Federated Base Coordinator

The FederatedBase class (src/core/federated/federated_base.py) is the invisible conductor of the entire local simulation. It owns the full lifecycle of a federated experiment: resource allocation, node materialization, round orchestration, and teardown.

Every executor in app_factory.py instantiates some form of FederatedBase before entering the training loop.

Responsibilities

1. Resource Allocation

Before any node boots, FederatedBase calculates the total required CPU/GPU resources across all virtual nodes and creates a Ray PlacementGroup. This guarantees that all nodes have secured hardware resources before the training loops start — preventing the deadlock scenario where some nodes boot, consume resources, and then block others from materializing.

# Typical pattern in an executor
base = FederatedBase(config)
base.allocate_resources()   # Reserves PlacementGroup
base.materialize_all()      # Boots all VirtualNode actors

2. Lazy Node Mapping

FederatedBase holds the list of VirtualNode objects and exposes Python dictionary-like indexing to fetch exact Ray actor handles:

node = base["client_7"]          # Returns VirtualNode
actor = node.handle              # Returns live ray.actor.ActorHandle

Nodes are only materialized (real Ray actors created, PyTorch models loaded) when first accessed. This allows the coordinator to manage thousands of conceptual nodes with near-zero idle RAM.

3. Global Control Plane

FederatedBase provides unified train(), test(), and stop() methods. When you call base.train(), it fires off asynchronous .remote() calls to all active virtual nodes simultaneously — triggering the federated round across the cluster in parallel.

4. Interactive Messaging

During complex setups (e.g., Hybrid multi-cluster deployments), the base coordinator can use self.send(header, body, to=node_id) to manually push control messages directly to specific nodes for synchronization.

The Coordination Sequence

Consider the sequence diagram for a single federated training round:

sequenceDiagram
    participant FB as FederatedBase
    participant VN1 as VirtualNode 1 (Ray Actor)
    participant VN2 as VirtualNode 2 (Ray Actor)
    participant OS as GlobalObjectStore
    participant TM as TopologyManager / HybridTopologyManager

    FB->>VN1: handle.train.remote()
    FB->>VN2: handle.train.remote()

    Note over VN1,VN2: Async local PyTorch training (E epochs)

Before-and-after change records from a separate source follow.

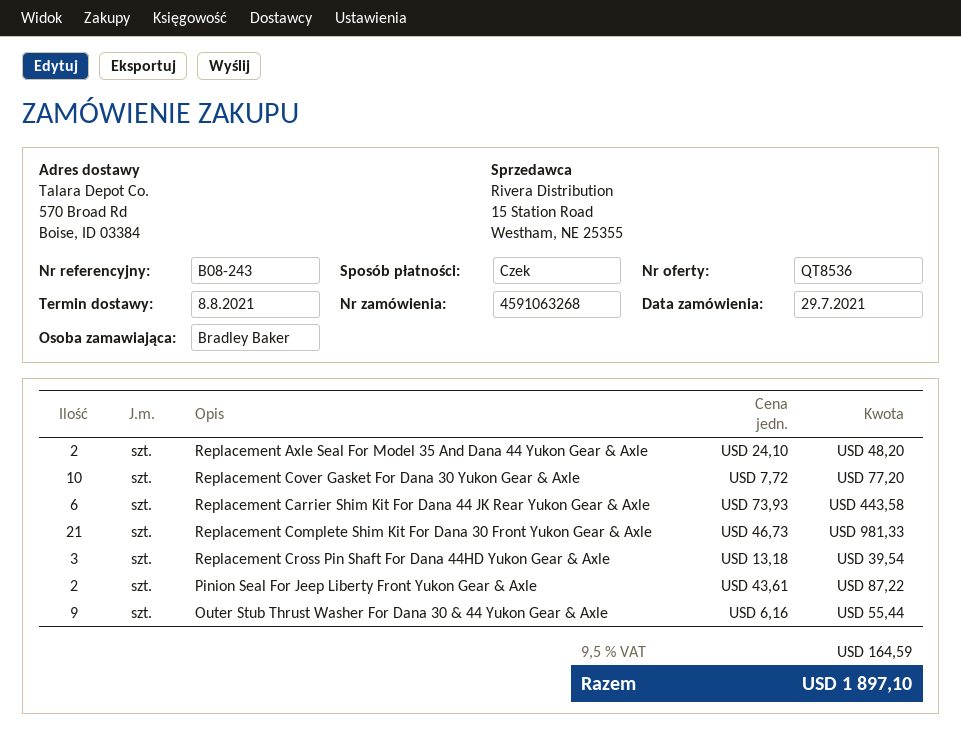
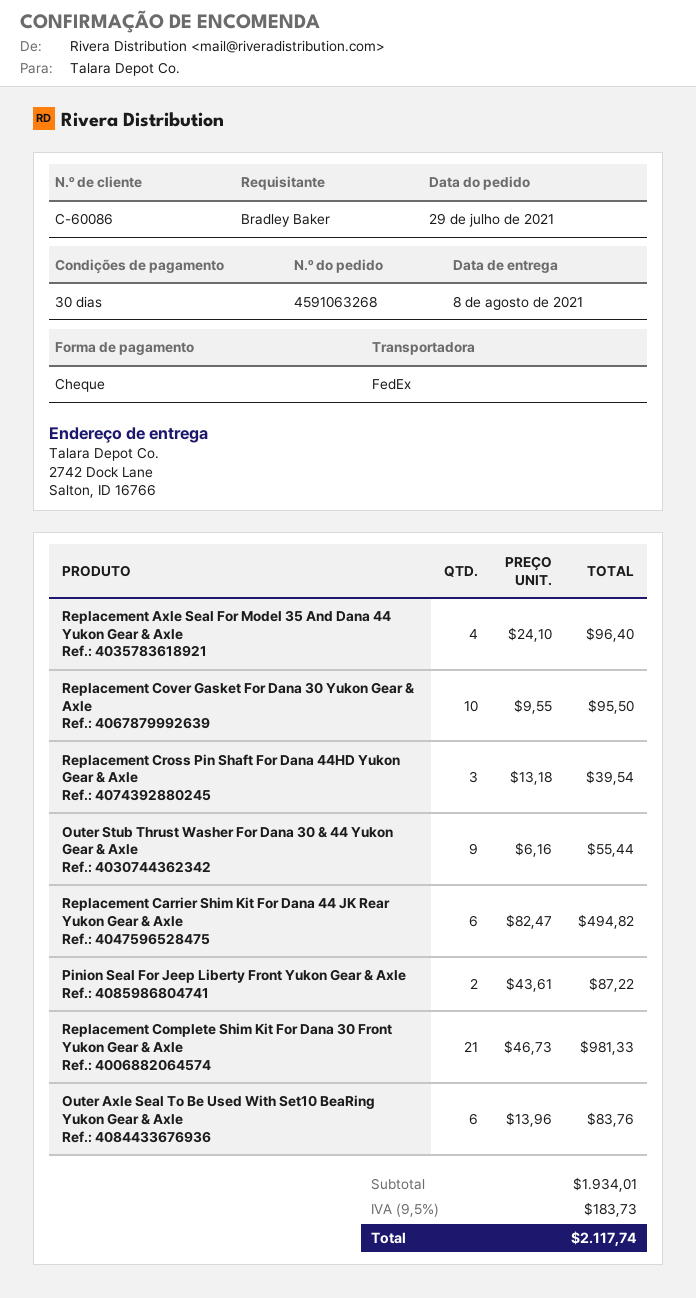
ship to: 570 Broad Rd, Boise, ID 03384 -> 2742 Dock Lane, Salton, ID 16766
Replacement Axle Seal For Model 35 And Dana 44 Yukon Gear & Axle: 2 x 24.10 = 48.20 -> 4 x 24.10 = 96.40
Replacement Cover Gasket For Dana 30 Yukon Gear & Axle: 10 x 7.72 = 77.20 -> 10 x 9.55 = 95.50
Replacement Carrier Shim Kit For Dana 44 JK Rear Yukon Gear & Axle: 6 x 73.93 = 443.58 -> 6 x 82.47 = 494.82
Outer Axle Seal To Be Used With Set10 BeaRing Yukon Gear & Axle: none -> 6 x 13.96 = 83.76
tax: 9.5% = 164.59 -> 9.5% = 183.73
total: 1897.10 -> 2117.74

    VN1->>OS: put("key_1", pickle(state_dict))
    VN2->>OS: put("key_2", pickle(state_dict))

    VN1->>TM: publish(Message{body: "key_1"})
    VN2->>TM: publish(Message{body: "key_2"})

    TM->>VN2: deliver "key_1" (intra or inter-cluster)
    TM->>VN1: deliver "key_2" (intra or inter-cluster)

    VN1->>OS: get("key_2") → unpickle → aggregate
    VN2->>OS: get("key_1") → unpickle → aggregate

    VN1-->>FB: round_complete future
    VN2-->>FB: round_complete future

    Note over FB: ray.get(futures) — wait for all nodes

The FederatedBase blocks on ray.get() until all in-flight futures resolve, then increments the round counter and starts the next cycle.

Relationship to the ICRF

In single-cluster mode, FederatedBase uses the standard TopologyManager actor for routing. In multi-cluster (ICRF) mode, the HybridTopologyManager replaces it transparently — FederatedBase sees no difference. The same train() call works across one machine or across a continent-spanning data center federation.